The Hippo pathway is an evolutionarily conserved pathway from flies to humans regulating development, organ size and cell fate. The pathway is activated by serine/threonine (S/T) kinases Mst1/2 and Lats1/2 at its core. Lats phosphorylation of the downstream effectors Yap and Taz prevents their nuclear function in promoting cell proliferation, hence Lats kinases are tumor suppressors. We and others have reported that Yap and Taz are also regulated by non-receptor tyrosine kinases (nRTK), mainly Src family kinase (SFKs) and c-Abl. The nRTK-Yap/Taz cascade plays pivotal roles in cell fate determination by overriding canonical Hippo suppressive function.

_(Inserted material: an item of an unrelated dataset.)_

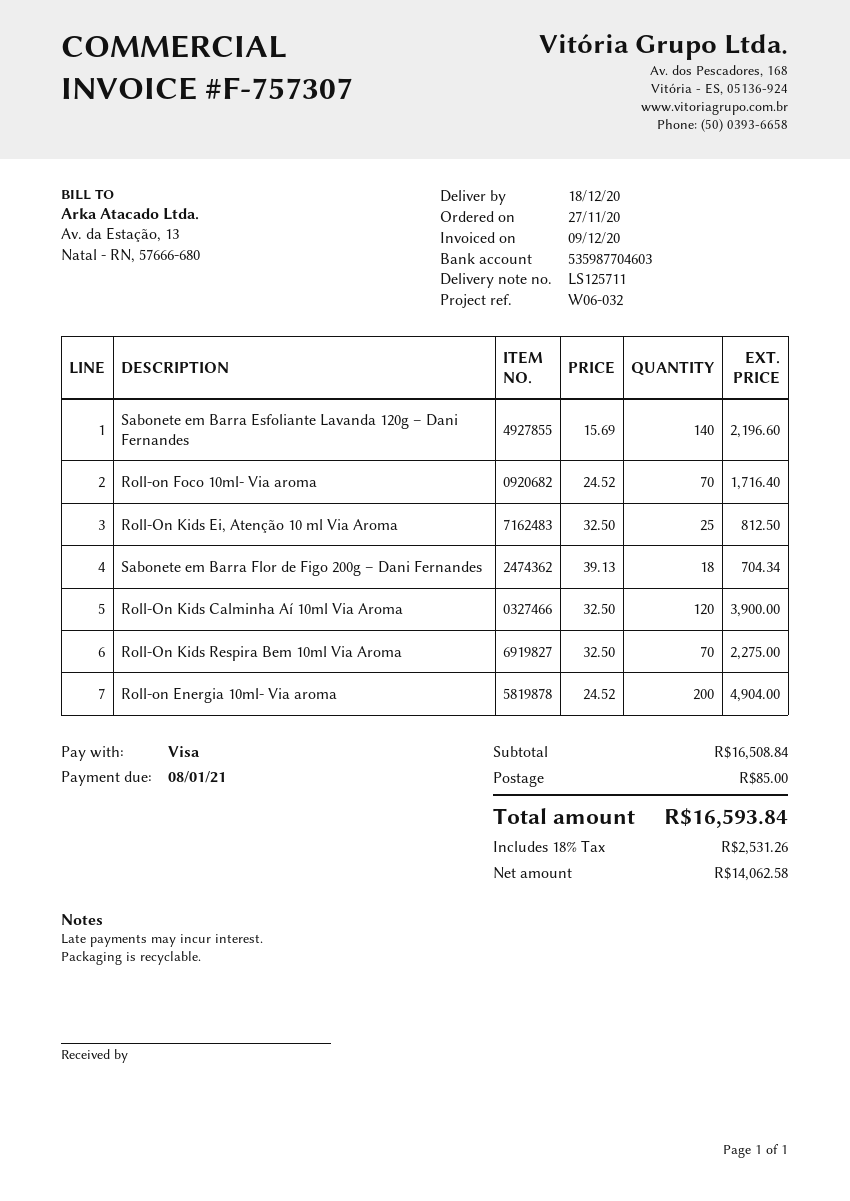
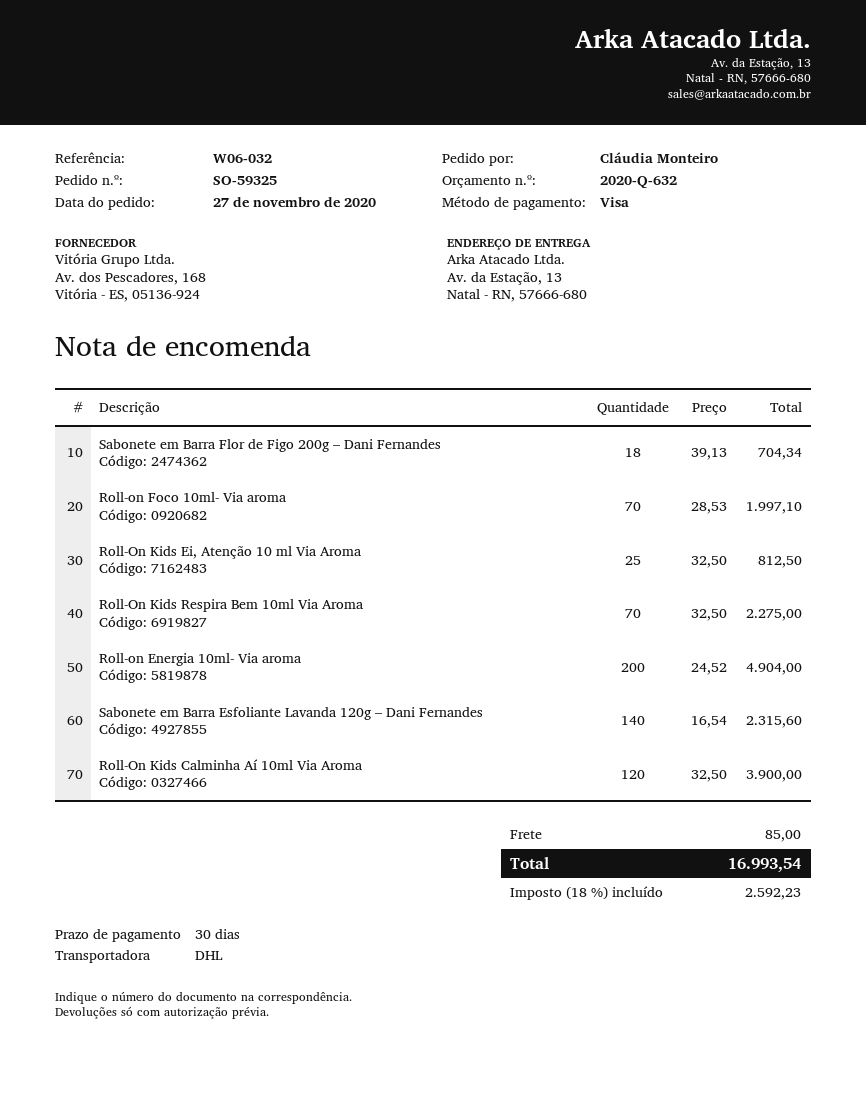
Sabonete em Barra Esfoliante Lavanda 120g – Dani Fernandes: 140 x 15.69 = 2196.60 -> 140 x 16.54 = 2315.60
Roll-on Foco 10ml- Via aroma: 70 x 24.52 = 1716.40 -> 70 x 28.53 = 1997.10
tax: 18% = 2531.26 -> 18% = 2592.23
total: 16593.84 -> 16993.54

Yap phosphorylation by c-Abl promotes cell death, in response to DNA damage. DNA damage activates c-Abl to phosphorylate Yap and p73 and increases their association and function in inducing the expression of pro-apoptotic genes. In contrast, the Src-Yap/Taz cascade regulates oncogenesis. During cellular transformation by the polyomavirus middle T-antigen (PyMT) oncogene, Src activates the core Hippo pathway tumor suppressor Lats to facilitate Yap/Taz cytoplasmic retention. Furthermore, PyMT-mediated Src activation inhibits Taz degradation by the SCF-beta-TrCP E3-ubiquitin ligase. These findings suggest that the post-translational modification (PTM) modes of Yap and Taz switch their function from oncogene to tumor suppressor.